I think the standard is a no brainer. You write it off as 25% now and take it out at <10% (assuming your taking out <100k/yr). Thats hard to beat. The key of course is taking the extra 4k or so that you have by doing the standard and investing it.
The downsides of the traditional
a) you don't get access to the principal until 59.5. See 72(t) or roth roll overs for how to work around that
b) RMD - Probably not much of an issue for early retirees.  Even if you have a 2 million dollar 401(k) (in todays dollars), you are still only taking out 73k to start with at 70.5 and at 80 you only have to take out 106k. If you end up having to pay a ton of taxes, you should feel ok about it. The goal isn't to avoid taxes. It is to have enough money to have lived your life.
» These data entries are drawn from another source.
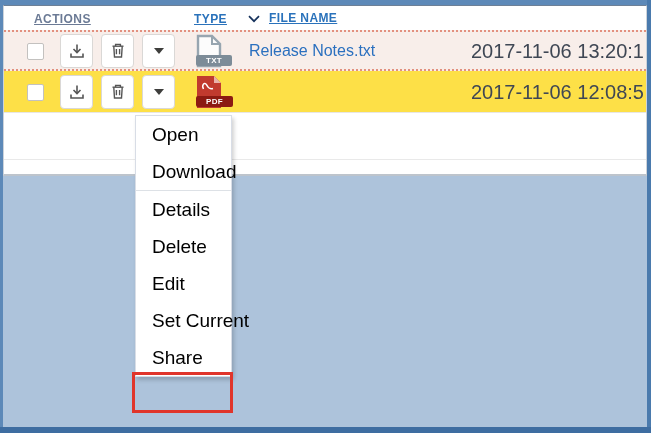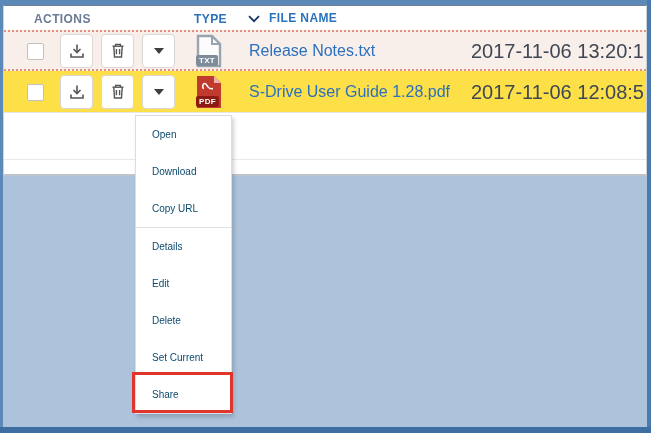--- a/index.html
+++ b/index.html
@@ -12,21 +12,21 @@
   .frame-right{position:absolute;right:0;top:0;width:4px;height:433px;background:#4a7aad;z-index:20;}
   .frame-bottom{position:absolute;left:0;bottom:0;width:651px;height:6px;background:#3e6da1;z-index:20;}
 
   
   .panel{position:absolute;left:3px;top:5px;width:644px;height:171px;background:#ffffff;
          border-top:1px solid #6e8096;border-bottom:2px solid #bdc4cc;
          border-left:1px solid #cdd3da;border-right:1px solid #cdd3da;box-sizing:border-box;z-index:1;}
 
   .thead{position:relative;height:24px;background:#ffffff;}
   .th{position:absolute;top:0;height:24px;line-height:26px;font-size:12px;font-weight:600;
-      letter-spacing:0.4px;color:#2a72bb;white-space:nowrap;cursor:pointer;}
+      letter-spacing:0.4px;color:#2a72bb;white-space:nowrap;cursor:pointer;text-decoration:underline;}
   .th-actions{left:30px;color:#6b7a95;}
   .th-type{left:190px;}
   .th-file{left:244px;display:flex;align-items:center;gap:9px;}
   .th-file svg{margin-top:2px;}
   .th-date{right:30px;}
 
   .row{position:relative;box-sizing:border-box;}
   .row1{height:41px;background:#f8eeea;border-top:2px dotted #e2907f;border-bottom:2px dotted #e2907f;}
   .row2{height:42px;background:#fde047;border-bottom:1px solid #e8e6e4;}
 
@@ -35,36 +35,36 @@
   .abtn{position:absolute;top:50%;margin-top:-17px;width:33px;height:34px;background:#fff;
         border:1px solid #dad8d6;border-radius:4px;display:flex;align-items:center;justify-content:center;
         cursor:pointer;padding:0;}
   .btn-download{left:56px;} .btn-trash{left:97px;} .btn-menu{left:138px;}
   .caret{width:0;height:0;border-left:5px solid transparent;border-right:5px solid transparent;
          border-top:6px solid #3e3e3c;}
 
   .ficon{position:absolute;left:192px;top:50%;margin-top:-17px;width:26px;height:34px;}
   .ficon svg{position:absolute;left:0;top:0;}
   .badge{position:absolute;left:0;bottom:2px;color:#fff;font-size:8px;font-weight:bold;
-         padding:1px 3px;border-radius:2px;letter-spacing:0.3px;}
+         padding:1px 10px;border-radius:2px;letter-spacing:0.3px;}
   .badge-txt{background:#7d8c98;}
   .badge-pdf{background:#8c1a12;}
 
   .flink{position:absolute;left:245px;top:50%;transform:translateY(-50%);font-size:16px;
          color:#2b70bf;text-decoration:none;white-space:nowrap;cursor:pointer;}
   .fdate{position:absolute;right:2px;top:50%;transform:translateY(-50%);font-size:20px;
          color:#3f4754;white-space:nowrap;}
 
   .lower-divider{position:absolute;left:0;top:153px;width:100%;height:1px;background:#e9e9e9;}
 
   
   .menu{position:absolute;left:135px;top:115px;width:97px;background:#ffffff;
         border:1px solid #d8dde6;box-sizing:border-box;z-index:5;
         box-shadow:2px 3px 4px rgba(0,0,0,0.18);}
-  .mi{height:37px;line-height:37px;padding-left:16px;font-size:10px;color:#0c4a6e;cursor:pointer;
+  .mi{height:37px;line-height:37px;padding-left:16px;font-size:19px;color:#000000;cursor:pointer;
       white-space:nowrap;}
   .menu-divider{height:1px;background:#dde1e6;}
 
   
   .annotation{position:absolute;left:132px;top:372px;width:101px;height:41px;
               border:3px solid #e0352b;box-sizing:border-box;z-index:6;pointer-events:none;}
 </style>
 </head>
 <body>
 
@@ -143,35 +143,33 @@
         <span class="caret"></span>
       </button>
       <span class="ficon">
         <svg width="26" height="34" viewBox="0 0 26 34">
           <path d="M1 1h17l7 7v25H1z" fill="#c13a2e"></path>
           <path d="M18 1l7 7h-7z" fill="#e9b2aa"></path>
           <path d="M7.5 14c-2.2-4 1-7.5 3-4.4 1.4 2.2 2 5 6.5 4" stroke="#ffffff" fill="none" stroke-width="1.5"></path>
         </svg>
         <span class="badge badge-pdf">PDF</span>
       </span>
-      <a class="flink">S-Drive User Guide 1.28.pdf</a>
       <span class="fdate">2017-11-06 12:08:5</span>
     </div>
 
     <div class="lower-divider"></div>
   </div>
 
   <div class="menu">
     <div class="mi">Open</div>
     <div class="mi">Download</div>
-    <div class="mi">Copy URL</div>
     <div class="menu-divider"></div>
     <div class="mi">Details</div>
+    <div class="mi">Delete</div>
     <div class="mi">Edit</div>
-    <div class="mi">Delete</div>
     <div class="mi">Set Current</div>
     <div class="mi">Share</div>
   </div>
 
   <div class="annotation"></div>
 
   <div class="frame-top"></div>
   <div class="frame-left"></div>
   <div class="frame-right"></div>
   <div class="frame-bottom"></div>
You can definitely make some assumptions that make the Roth a big winner (i.e. you are in a higher tax bracket when you retire. You average 15% returns for the next 30 years ,... ) or the traditional (i.e you can cash out the side account tax free and suck out a good chunk of the ira at <10%) but in most cases you get almost  equal results. My general thought is that the roth maximizes the amount of money you can end up with in the good cases.. The traditional on the other hand makes the worst case a bit better. The math switches a bit more to the roth as you get younger (i.e all those capital gains are tax free) versus older (you will not have as much capital gains on the contributions and you get to take out those contributions at a lower rate) but it is pretty minor.


I sort of like hedging. You contribute to the ROTH IRA  and the traditional 401(k) every year. You are covered to some extend no matter what they do to the tax law.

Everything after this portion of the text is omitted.